Shopify (TSX:SHOP) stock has come back such a long way since the dark depths of last October. Though the rally seems to have run out of steam along with the rest of the technology sector, investors may be wondering what’s up next for Canada’s sensational e-commerce darling. Shares of SHOP slipped nearly 8% last week despite a lack of needle-moving news. In any case, it’s clear that Shopify stock’s valuation got a tad too frothy.
In prior pieces, I warned investors not to chase Shopify stock as it surged toward the $100 mark. Now that the bear is in control again, I do think the stock is worth nibbling at if you’re a young investor who’s looking to grow your TFSA (Tax-Free Savings Account) or RRSP (Registered Retirement Savings Plan) for the next 10 years or more.
Shopify stock hit as tech stocks pullback from their highs
Despite the recent pullback off 2023’s peak, I remain incredibly upbeat on the company following its solid second quarter. Revenue growth hit a snag but could be in a spot to really accelerate on the back of a consumer that may very well be more resilient than expected.
Sure, recessions never bode well for digital spending. However, we’ve gone more than a year of preparing for a recession that probably should have struck by now. In any case, preparing for a recession that may never come could accompany a consumer-spending re-acceleration that could propel retailers from across the board. Indeed, Shopify seems well-equipped to benefit from such a recovery.
Innovation and turning tides could jolt growth from here
The second quarter was decent, with sales growth rising around 28% for the first two quarters of 2023. I think growth could march even higher, as Shopify continues to offer its merchant network the very best technologies to help drive sales.
With the rise of AI (Artificial Intelligence), I’d look for Shopify to invest a great deal into AI support chatbots, and other LLMs (large language models) to help merchants really bring out the best in their online stores.
Undoubtedly, AI tech could separate the haves from the have-nots over the next decade. And I believe Shopify is definitely one of the firms that could use AI to its advantage as it looks to take on even more of its corner of the massive e-commerce market.

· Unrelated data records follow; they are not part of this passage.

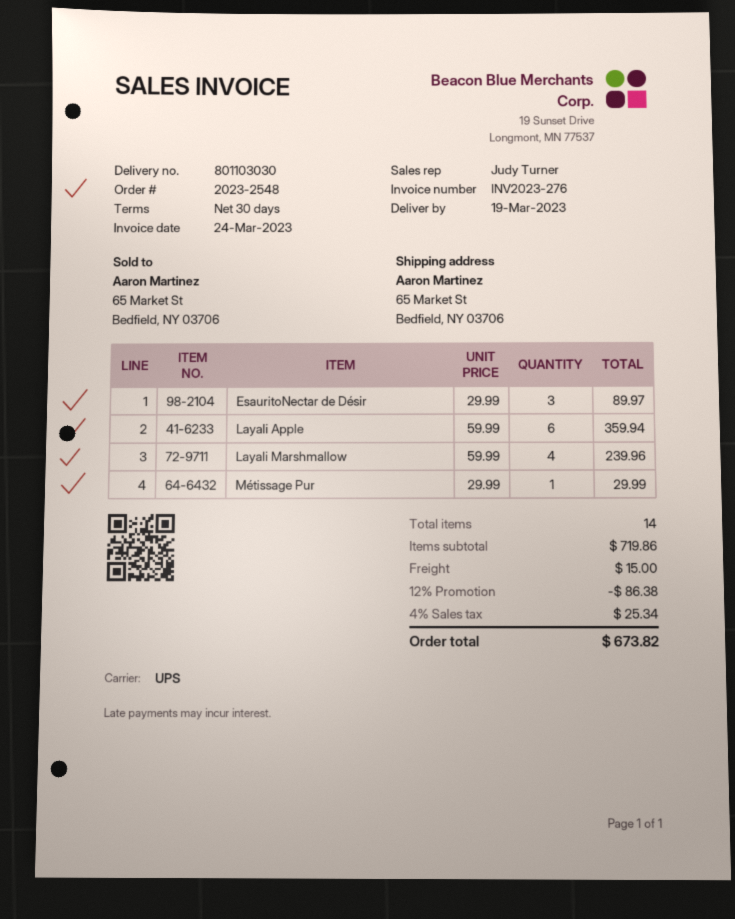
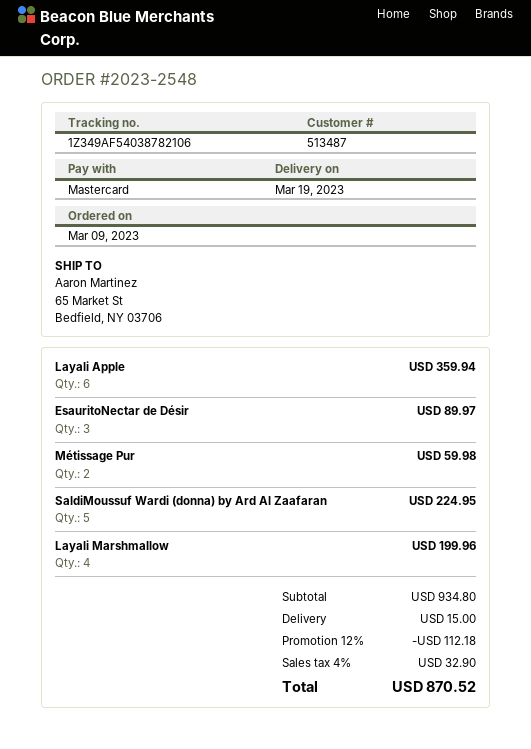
Layali Marshmallow: 4 for 239.96 -> 4 for 199.96
Métissage Pur: 1 for 29.99 -> 2 for 59.98
SaldiMoussuf Wardi (donna) by Ard Al Zaafaran: none -> 5 for 224.95
subtotal: 719.86 -> 934.80
discount: 12% = 86.38 -> 12% = 112.18
tax: 4% = 25.34 -> 4% = 32.90
total: 673.82 -> 870.52

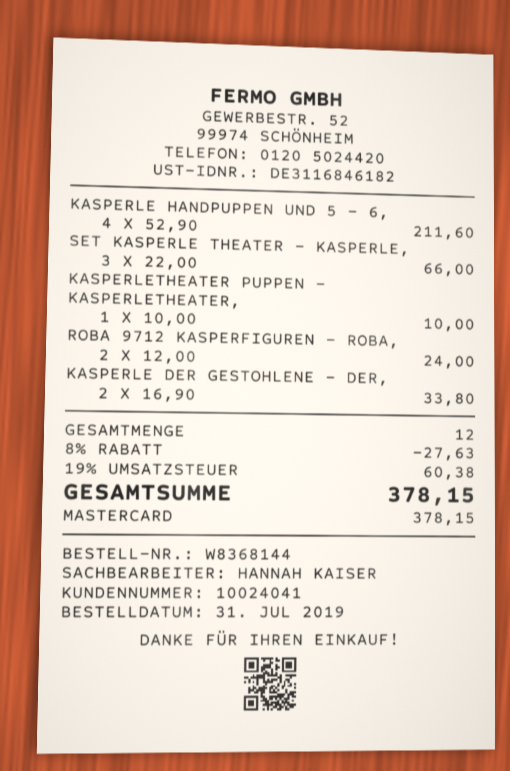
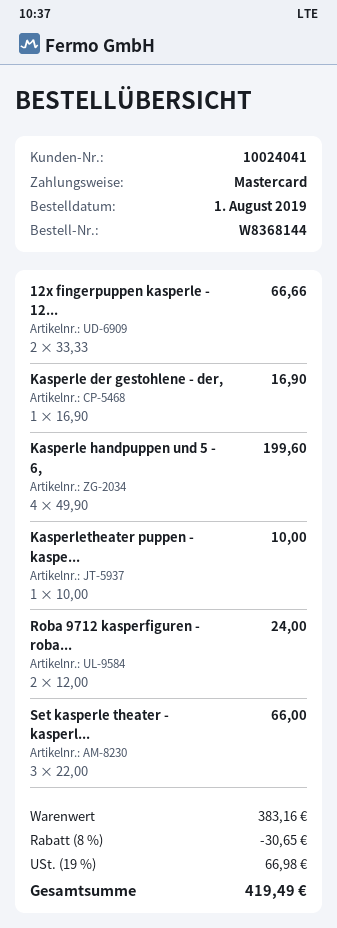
order date: 2019-07-31 -> 2019-08-01
KASPERLE HANDPUPPEN UND 5 - 6,: 4 x 52.90 = 211.60 -> 4 x 49.90 = 199.60
KASPERLE DER GESTOHLENE - DER,: 2 x 16.90 = 33.80 -> 1 x 16.90 = 16.90
12x fingerpuppen kasperle - 12...: none -> 2 x 33.33 = 66.66
discount: 8% = 27.63 -> 8% = 30.65
tax: 19% = 60.38 -> 19% = 66.98
total: 378.15 -> 419.49

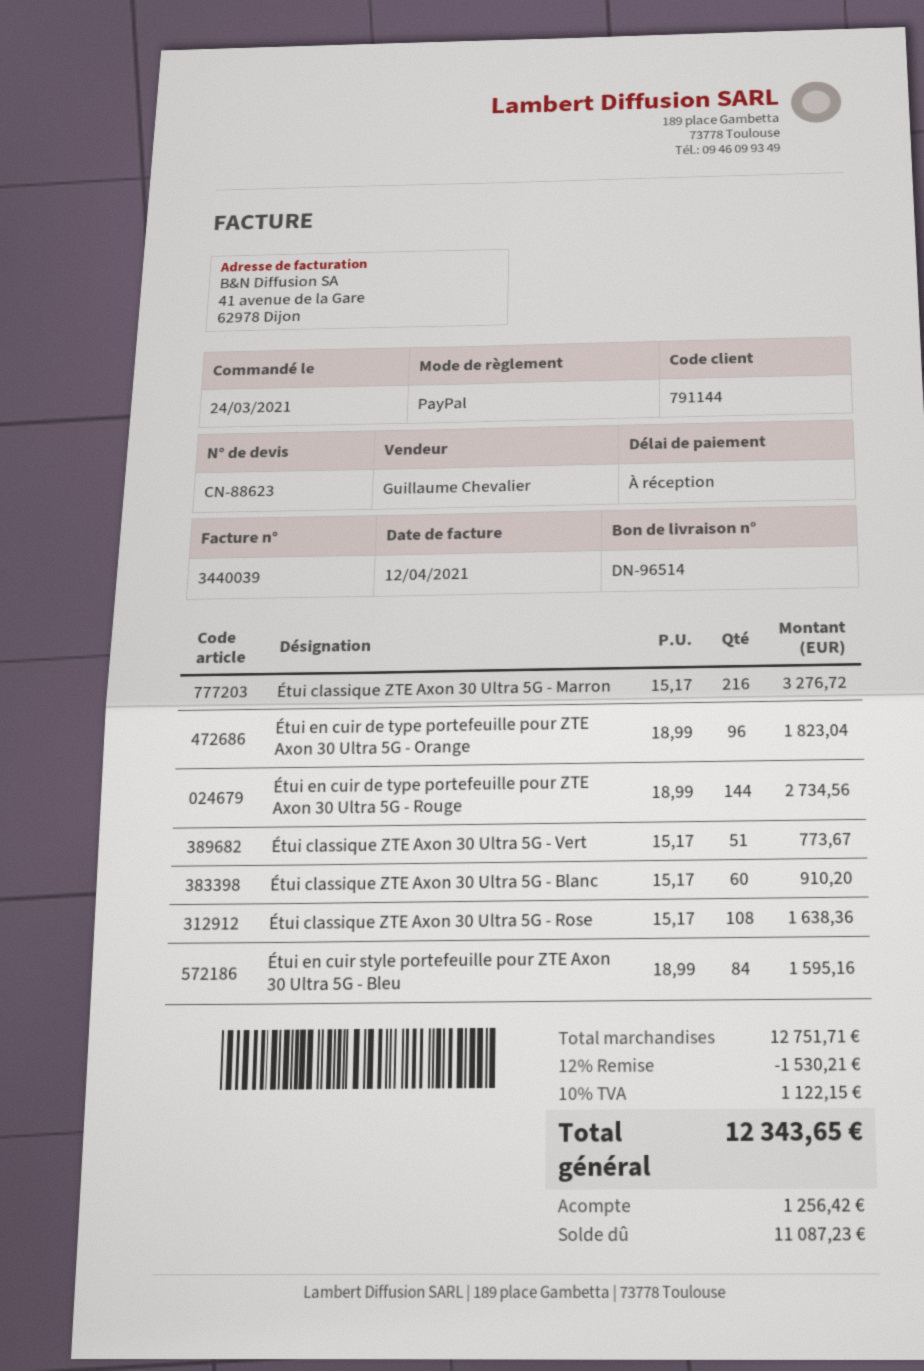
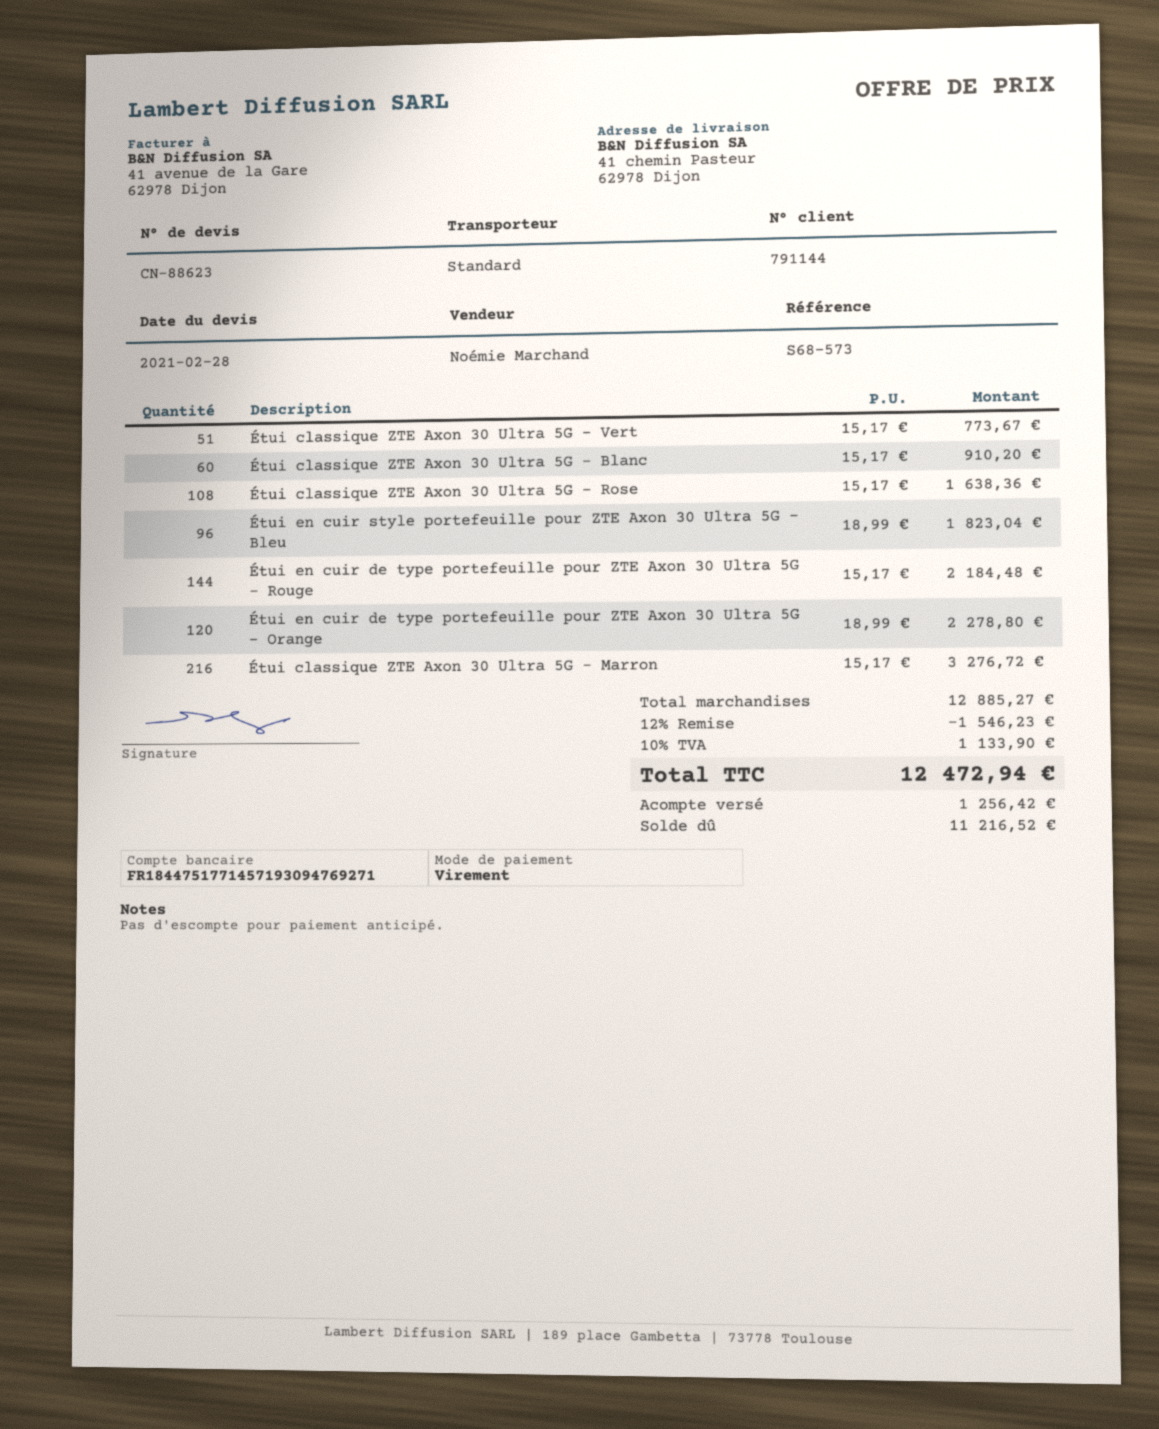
sales rep: Guillaume Chevalier -> Noémie Marchand
payment method: PayPal -> bank transfer
Étui en cuir de type portefeuille pour ZTE Axon 30 Ultra 5G - Orange: 96 x 18.99 = 1823.04 -> 120 x 18.99 = 2278.80
Étui en cuir de type portefeuille pour ZTE Axon 30 Ultra 5G - Rouge: 144 x 18.99 = 2734.56 -> 144 x 15.17 = 2184.48
Étui en cuir style portefeuille pour ZTE Axon 30 Ultra 5G - Bleu: 84 x 18.99 = 1595.16 -> 96 x 18.99 = 1823.04
subtotal: 12751.71 -> 12885.27
discount: 12% = 1530.21 -> 12% = 1546.23
tax: 10% = 1122.15 -> 10% = 1133.90
total: 12343.65 -> 12472.94
balance: 11087.23 -> 11216.52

Shopify stock’s long-term growth is impressive
From a long-term perspective, Shopify stock looks like a terrific bargain after the latest slip off the year’s high. Still, higher interest rates and a potential tilt into a recession could easily bring forth more downside in the pricier growth stocks. As wonderful as Shopify’s growth profile is, it can still easily shed another 20% from here if the September season drags down broader markets after what was a stellar start to the year.
Personally, I’d buy a quarter (or half) position in Shopify stock right here, while reserving some funds to buy more shares on an even larger dip. The stock could easily fall to $65 per share in a matter of weeks. So, do be ready to keep adding to your position if you’re keen on getting in after the stock’s recent breather. Sure, the stock is cooling, but the recovery, I believe, is still on the table.
Is Shopify stock still expensive at $74 and change? Possibly. However, it’s cheaper than it was two weeks ago. If you’re in it for the long run, I do think the dip is buyable.